If you are one of the few upperclassmen who choose to study abroad it can be especially nerve-wracking if your courses change last minute. Study abroad programs tend to give out transcripts several months after completion and it may come up to the wire when you are applying for graduation.
If your courses change while you are abroad, be sure to communicate with your academic advisor so they can help you ensure your credits will transfer the way you need them to.
Step 4. Write Your Personal Statement
Many study abroad applications will require a personal statement or motivation letter. Regardless of the program you choose, you should take the personal statement seriously, as if it is the same as the essays you wrote when you first applied to university in your home country.
Though they are not long in length, the motivation letter is a great opportunity to express to your program who you are as an individual and it will help you to understand more deeply what you would like to get out of your experience overseas.
Some of the less competitive providers will not place a lot of weight on this portion of the application, mostly because it is not in their best interest to deny people. They are for-profit organizations, and as long as you have the minimum academic standing or GPA they will most likely allow you to study with them.
Programs run by universities directly will take the personal statements much more seriously and will use them to determine which applicants will be allowed to participate from a much more competitive pool.
Tips for Writing Your Personal Statement
When you write your personal statement it will most likely be a prompt exactly like or very similar to “Why do you want to study abroad?” Often the personal statements will be limited to 250-1000 words, typically around 500 words. This is a very short space to express your opinion and also to show your personality and your motivation for studying abroad.
You will want to discuss the academic relevance of your program to your area of study, your personal connection to the study abroad destination, and the personal and professional benefits that will come from studying in the destination you chose.
Some examples of skills that you can acquire while studying abroad range from intercultural communication and adaptability to a deeper and more interdisciplinary understanding of your field of study.
It is important to highlight your interests and how they are relevant to the location you chose too. Talking about your goals or plans for the future, intended service work, language acquisition, interest in internships, and how you plan to be involved in the local community are good points to include as well.
If you’re stuck on what to discuss in your personal statement read up on the many benefits of studying abroad here.
Most importantly, be sure to proofread at the end of your writing process! Have a close friend or colleague, or even your academic advisor, look over what you wrote before you submit, a second pair of eyes never hurts!
If they are not available to you, you can always use online grammar checking services, such as Grammarly, to help you catch those tiny errors your own brain can’t spot. Don’t forget to utilize services on campus like writing centers that can help you with the process!
How to Ace Your Study Abroad Application? Get Started!

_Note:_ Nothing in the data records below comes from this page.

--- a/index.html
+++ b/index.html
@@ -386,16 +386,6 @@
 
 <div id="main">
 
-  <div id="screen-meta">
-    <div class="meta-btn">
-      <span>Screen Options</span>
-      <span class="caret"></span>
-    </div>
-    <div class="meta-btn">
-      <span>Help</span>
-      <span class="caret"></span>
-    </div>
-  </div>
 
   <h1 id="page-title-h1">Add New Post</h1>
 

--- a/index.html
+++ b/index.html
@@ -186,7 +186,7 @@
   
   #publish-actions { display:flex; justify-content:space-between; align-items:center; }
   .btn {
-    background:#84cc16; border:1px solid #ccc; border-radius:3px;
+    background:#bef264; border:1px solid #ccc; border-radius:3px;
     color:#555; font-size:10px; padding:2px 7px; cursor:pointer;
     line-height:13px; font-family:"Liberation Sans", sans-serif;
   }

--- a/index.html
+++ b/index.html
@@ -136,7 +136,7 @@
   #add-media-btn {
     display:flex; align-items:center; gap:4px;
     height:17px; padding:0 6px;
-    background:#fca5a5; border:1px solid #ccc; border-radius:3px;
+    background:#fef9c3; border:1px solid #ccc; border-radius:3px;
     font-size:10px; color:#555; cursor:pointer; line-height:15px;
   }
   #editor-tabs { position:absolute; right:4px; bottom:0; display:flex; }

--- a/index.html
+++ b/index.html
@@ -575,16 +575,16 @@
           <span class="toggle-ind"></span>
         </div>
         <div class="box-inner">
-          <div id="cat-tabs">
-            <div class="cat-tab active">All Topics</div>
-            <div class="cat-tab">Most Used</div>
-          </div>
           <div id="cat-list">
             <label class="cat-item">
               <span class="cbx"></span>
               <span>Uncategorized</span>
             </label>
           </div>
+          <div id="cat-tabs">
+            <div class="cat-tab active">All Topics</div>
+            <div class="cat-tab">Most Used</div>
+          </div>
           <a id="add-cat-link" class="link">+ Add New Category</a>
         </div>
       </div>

Hopefully, the whole process can seem a bit less daunting now that you have read about the ins and outs of how to ace your study aboard application! Just remember, the key to success in your study abroad application is planning ahead!
You may have to plan even a year in advance to have sufficient time to get everything in order. There are many documents to get sorted and acquire for not only the study abroad application but also for your visa applications.
When it comes to applying for study abroad, it pays to be organized early. You can often be eligible for discounts from program providers if you complete your study abroad application well-before deadlines! While applying for your program it is a good idea to also apply for some of the numerous study-abroad scholarships available so that you have more opportunity to secure some extra funds to use on your adventure abroad!